▶ [WORK TO COMPLETE] Give the listing again word for word, excluding the pictures it contains.

──────

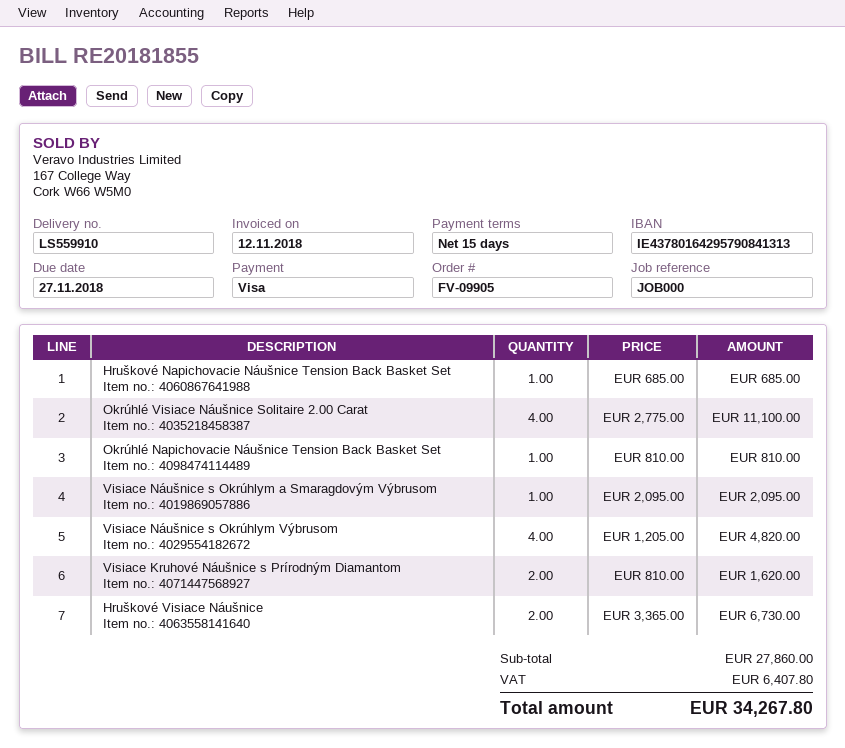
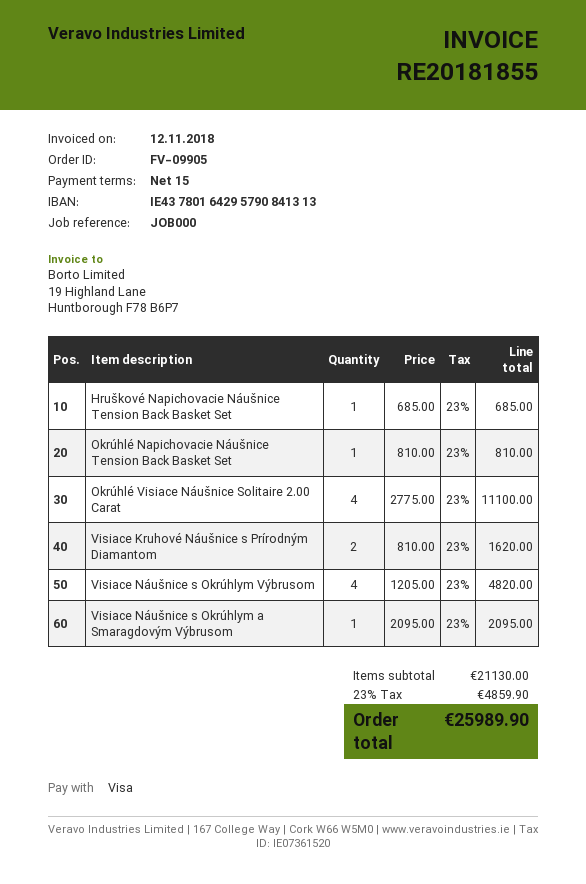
Hruškové Visiace Náušnice: 2 x 3365.00 = 6730.00 -> none
subtotal: 27860.00 -> 21130.00
tax: 6407.80 -> 4859.90
total: 34267.80 -> 25989.90

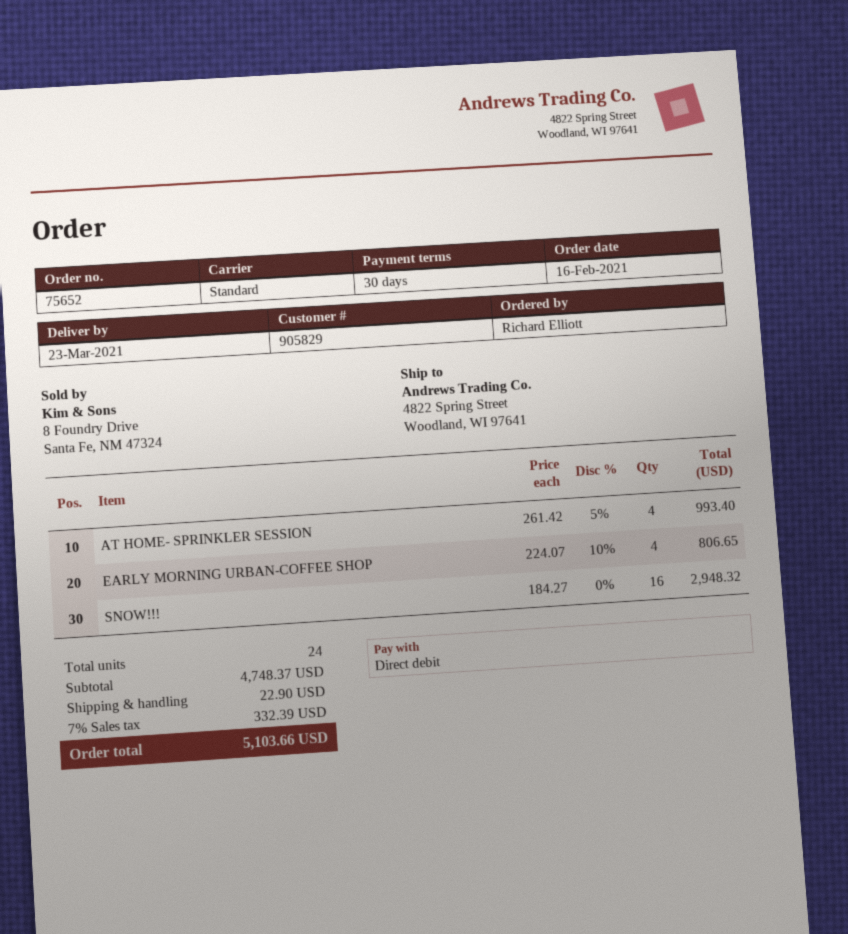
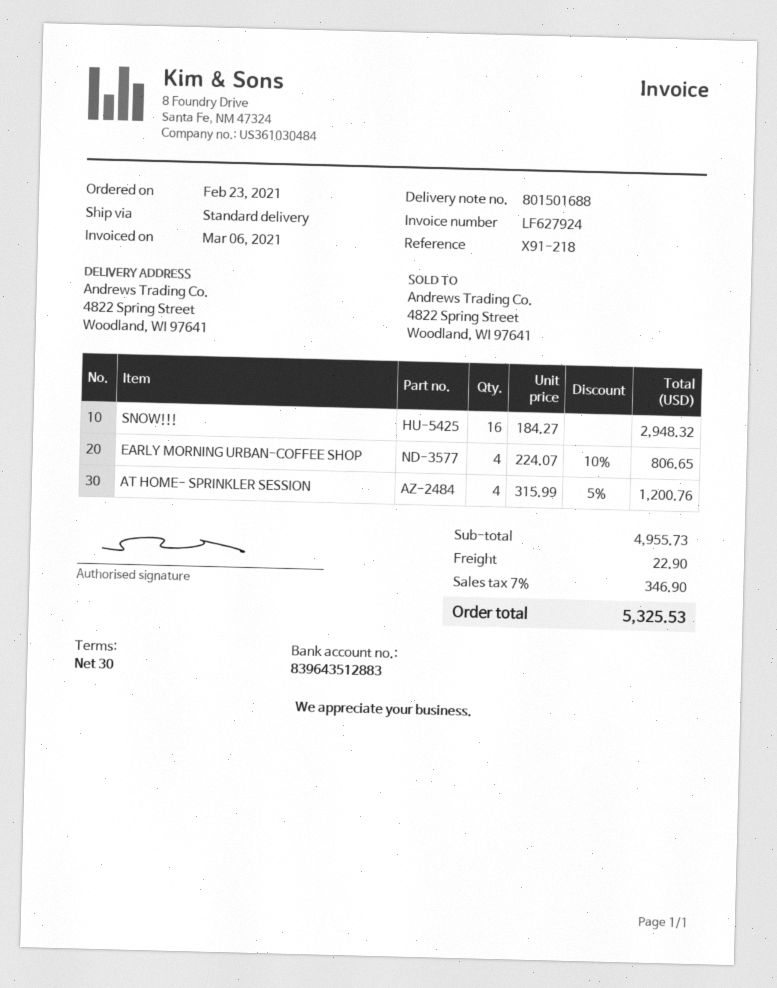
order date: 2021-02-16 -> 2021-02-23
AT HOME- SPRINKLER SESSION: 4 x 261.42 - 5% = 993.40 -> 4 x 315.99 - 5% = 1200.76
subtotal: 4748.37 -> 4955.73
tax: 7% = 332.39 -> 7% = 346.90
total: 5103.66 -> 5325.53

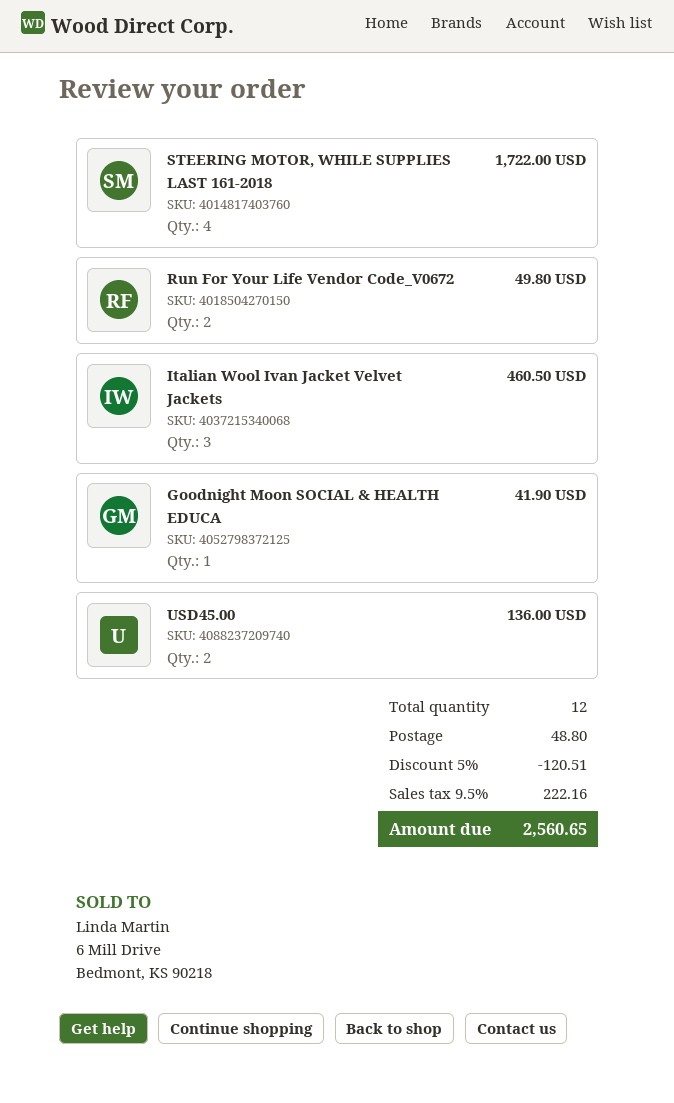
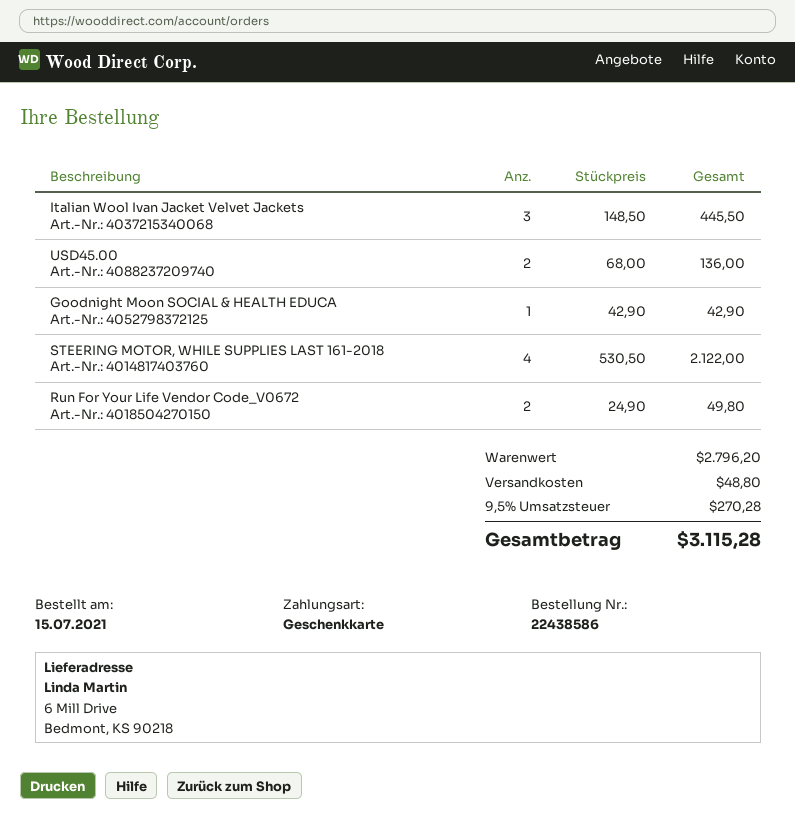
STEERING MOTOR, WHILE SUPPLIES LAST 161-2018: 4 for 1722.00 -> 4 for 2122.00
Italian Wool Ivan Jacket Velvet Jackets: 3 for 460.50 -> 3 for 445.50
Goodnight Moon SOCIAL & HEALTH EDUCA: 1 for 41.90 -> 1 for 42.90
discount: 5% = 120.51 -> none
tax: 9.5% = 222.16 -> 9.5% = 270.28
total: 2560.65 -> 3115.28

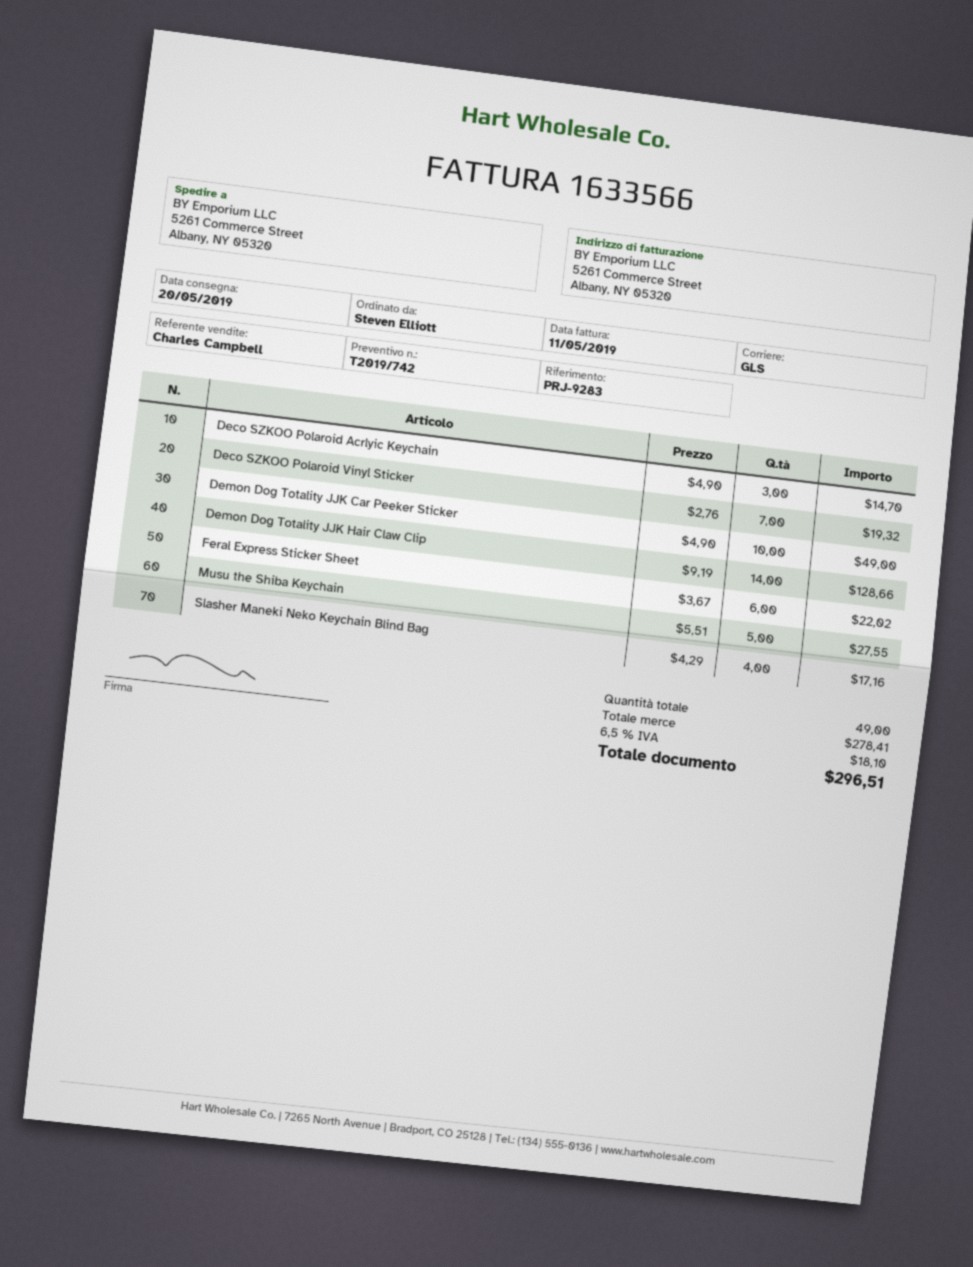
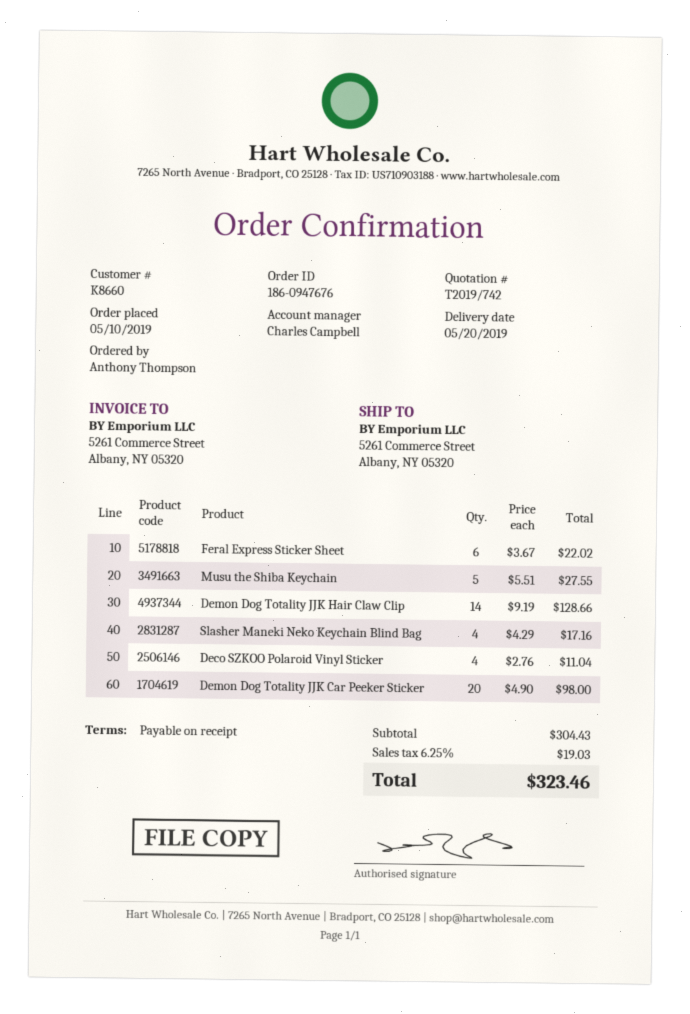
ordered by: Steven Elliott -> Anthony Thompson
Deco SZKOO Polaroid Acrlyic Keychain: 3 x 4.90 = 14.70 -> none
Deco SZKOO Polaroid Vinyl Sticker: 7 x 2.76 = 19.32 -> 4 x 2.76 = 11.04
Demon Dog Totality JJK Car Peeker Sticker: 10 x 4.90 = 49.00 -> 20 x 4.90 = 98.00
subtotal: 278.41 -> 304.43
tax: 6.5% = 18.10 -> 6.25% = 19.03
total: 296.51 -> 323.46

──────

▶ [RESPONSE]
Hruškové Visiace Náušnice: 2 x 3365.00 = 6730.00 -> none
subtotal: 27860.00 -> 21130.00
tax: 6407.80 -> 4859.90
total: 34267.80 -> 25989.90

order date: 2021-02-16 -> 2021-02-23
AT HOME- SPRINKLER SESSION: 4 x 261.42 - 5% = 993.40 -> 4 x 315.99 - 5% = 1200.76
subtotal: 4748.37 -> 4955.73
tax: 7% = 332.39 -> 7% = 346.90
total: 5103.66 -> 5325.53

STEERING MOTOR, WHILE SUPPLIES LAST 161-2018: 4 for 1722.00 -> 4 for 2122.00
Italian Wool Ivan Jacket Velvet Jackets: 3 for 460.50 -> 3 for 445.50
Goodnight Moon SOCIAL & HEALTH EDUCA: 1 for 41.90 -> 1 for 42.90
discount: 5% = 120.51 -> none
tax: 9.5% = 222.16 -> 9.5% = 270.28
total: 2560.65 -> 3115.28

ordered by: Steven Elliott -> Anthony Thompson
Deco SZKOO Polaroid Acrlyic Keychain: 3 x 4.90 = 14.70 -> none
Deco SZKOO Polaroid Vinyl Sticker: 7 x 2.76 = 19.32 -> 4 x 2.76 = 11.04
Demon Dog Totality JJK Car Peeker Sticker: 10 x 4.90 = 49.00 -> 20 x 4.90 = 98.00
subtotal: 278.41 -> 304.43
tax: 6.5% = 18.10 -> 6.25% = 19.03
total: 296.51 -> 323.46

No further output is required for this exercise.